= Murder of Bijan Ebrahimi =

2013 murder in the United Kingdom

Bijan Ebrahimi (بیژن ابراهیمی; c. 1969 – 14 July 2013) was an Iranian refugee living in Bristol, South West England. For seven years, the 44-year-old disabled man had reported death threats and racial abuse from his neighbours.

On 14 July 2013, Ebrahimi was murdered by his neighbour, Lee James. James had falsely accused Ebrahimi of being a paedophile (when in fact he had merely been recording evidence of threats and antisocial behaviour, since the police had dismissed them) and then beat Ebrahimi to death, later dragging Ebrahimi's body to his home's front yard and setting fire to it. James was convicted and jailed for life. His accomplice was sentenced to four-year imprisonment.

Considered a case of institutional racism, the case drew international media attention. An independent review concluded that Bristol City Council and the police were guilty of institutional racism in dealings with Bijan Ebrahimi. Four police and community officers were fired and two were jailed.

== Events ==

Bristol resident, and physically disabled Iranian refugee, Bijan Ebrahimi, complained that he was being frequently harassed by some of his neighbours. To provide evidence, he began filming them. While filming his neighbour Lee James drinking beer and playing with his young daughter, James noticed Ebrahimi filming them, and accused Ebrahimi of filming his daughter for his sexual gratification. James subsequently attacked Ebrahimi, and told his neighbours that he believed Ebrahimi to be a paedophile.

Ebrahimi called the police who arrived to find a homicidally enraged James, but decided to instead arrest Ebrahimi because they found him difficult. While being led away under arrest, an angry crowd which had gathered outside Ebrahimi's house cheered the policemen because they believed that Ebrahimi had been arrested for paedophilia. After being arrested, the officers treated Ebrahimi's concerns for his own safety with open contempt before housing him a few miles from his previous home.

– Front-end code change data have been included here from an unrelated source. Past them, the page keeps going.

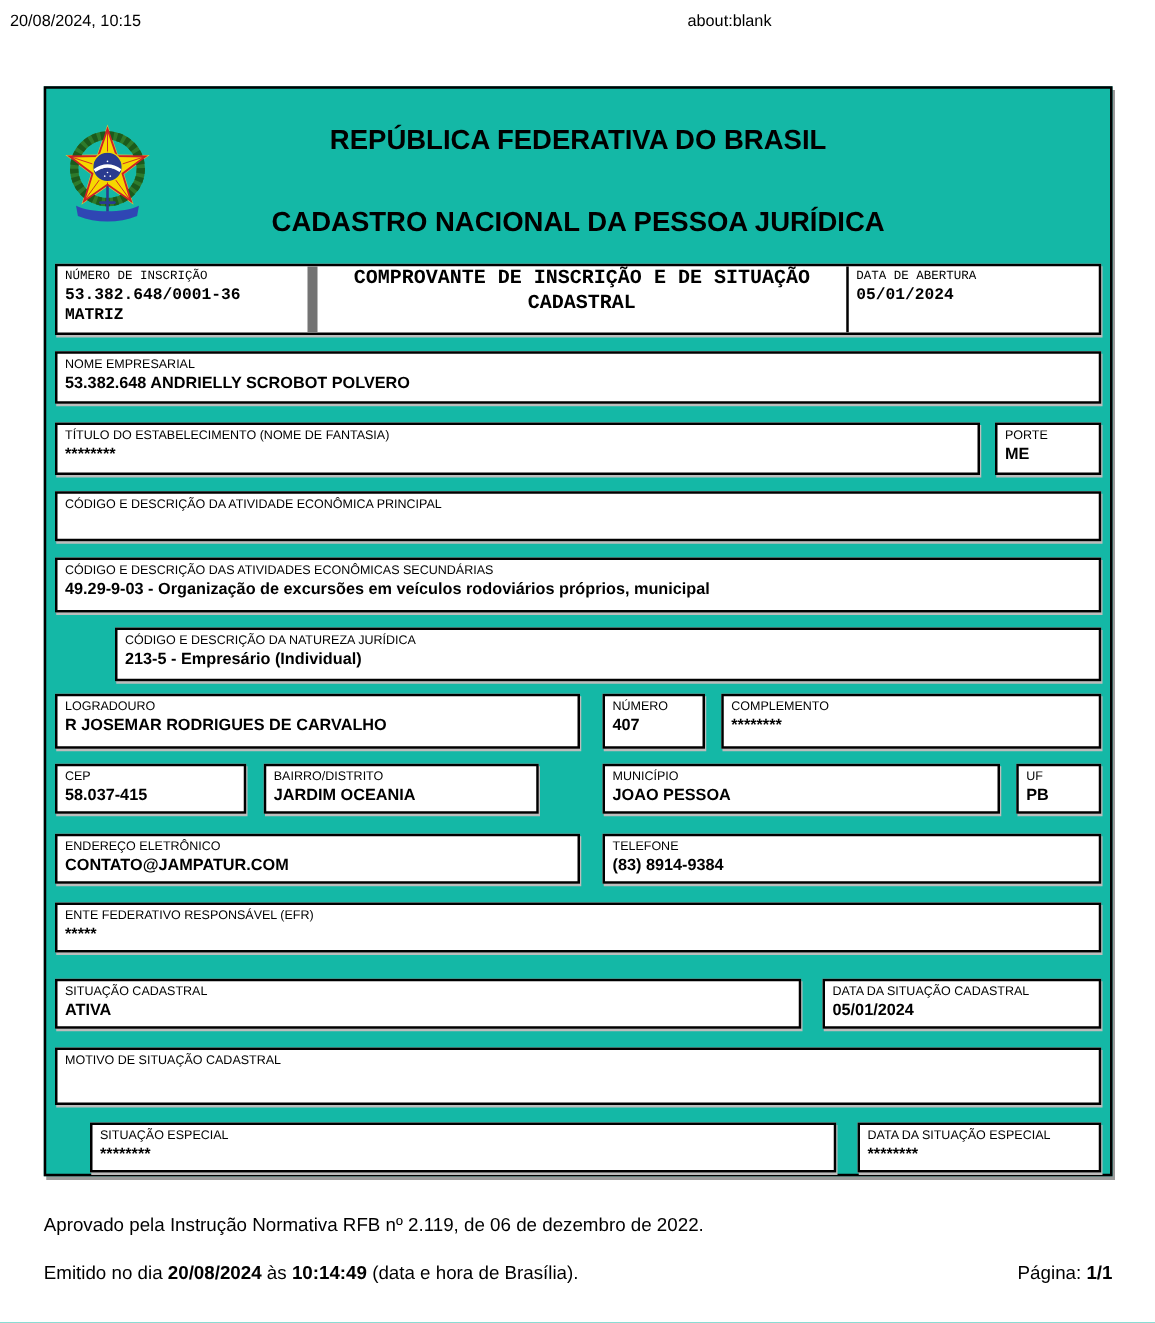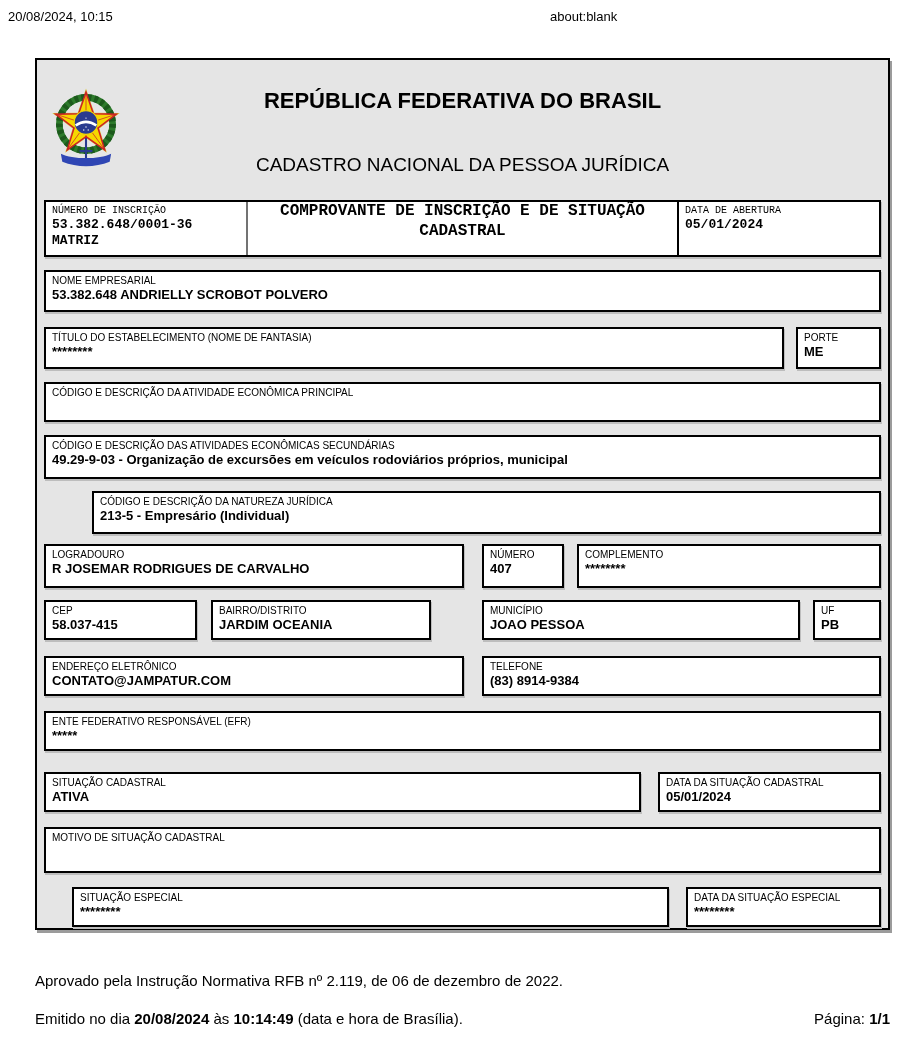"REPÚBLICA FEDERATIVA DO BRASIL" .doc { background: #e5e5e5 -> #14b8a6; top: 58px -> 69px }
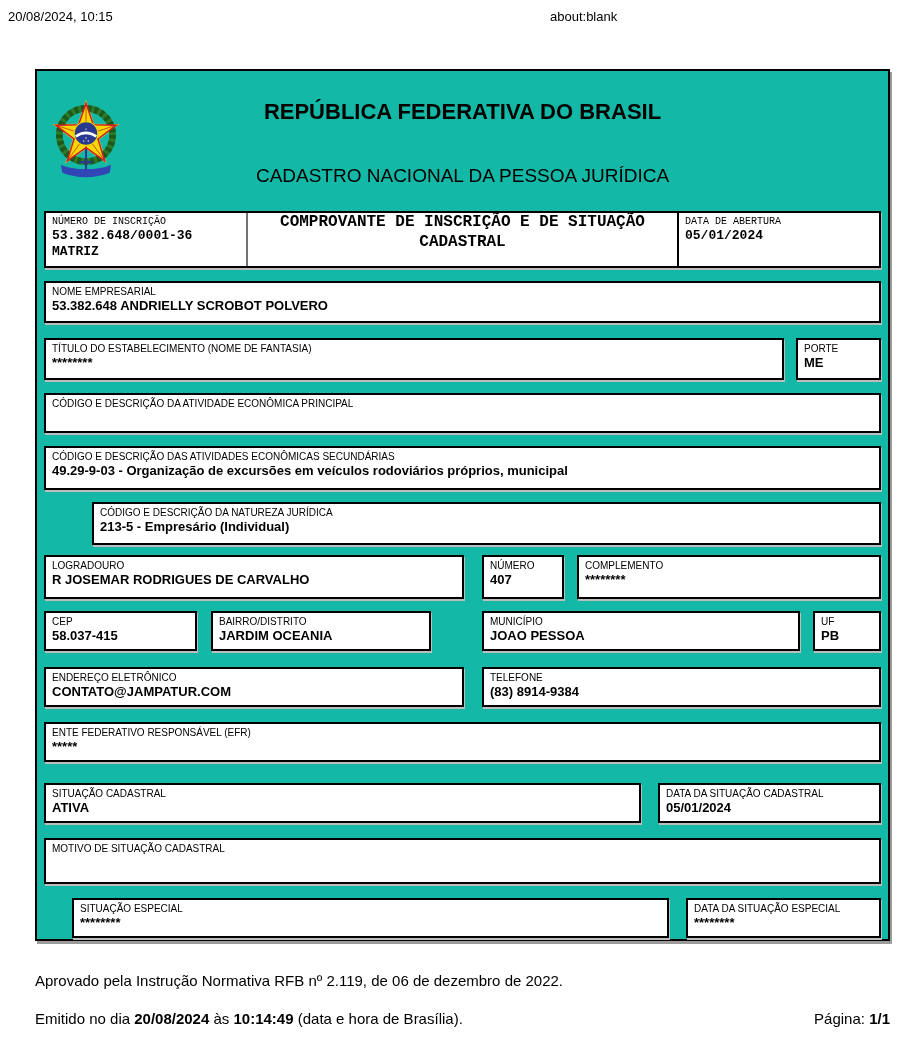"CADASTRO NACIONAL DA PESSOA JURÍDICA" .h2 { font-size: 19px -> 22px; font-weight: normal -> bold }
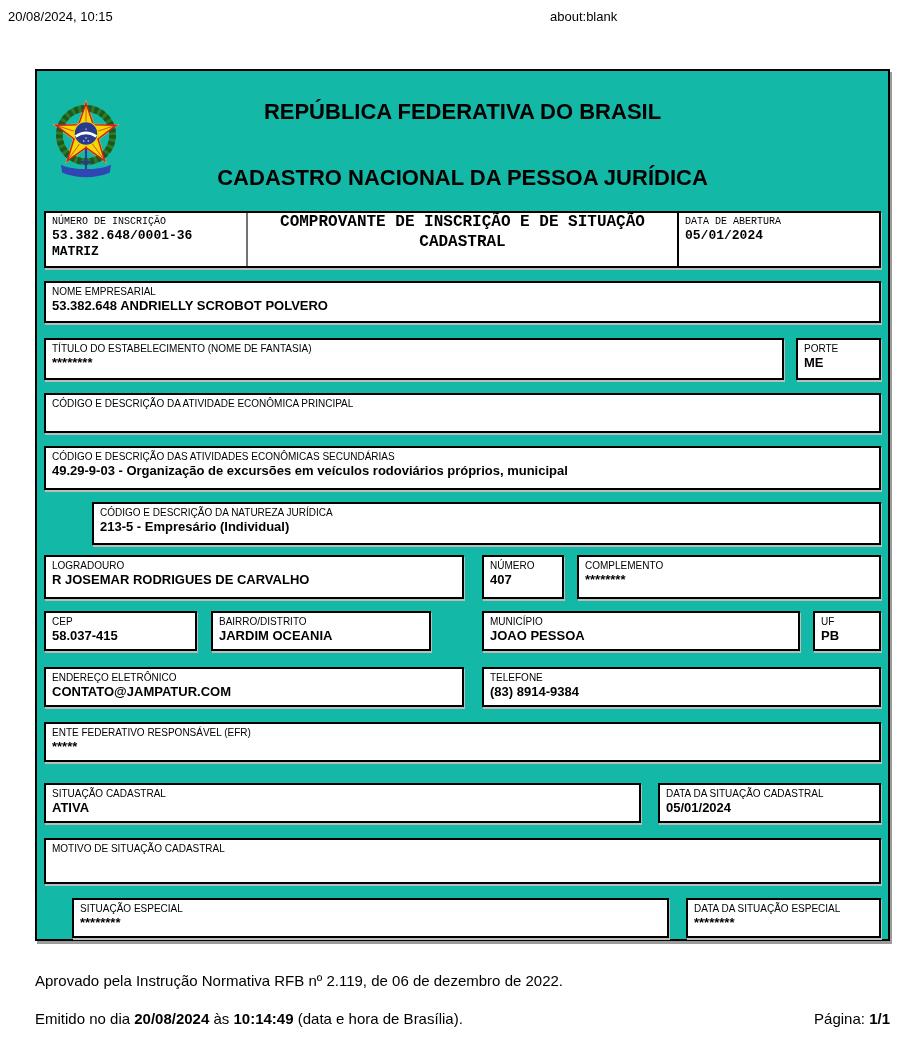"COMPROVANTE DE INSCRIÇÃO E DE" .cell-mid { border-left: 2px solid #737373 -> 8px solid #737373 }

James found out about Ebrahimi's new home and began trying to murder him. Ebrahimi made many attempts to contact the police, but the police chose to ignore his pleas. While Ebrahimi was trying to flee, he was intercepted by James, who beat him to death. A neighbour of James provided alcohol to help burn Ebrahimi's body. When the police arrived, Ebrahimi's body was still burning.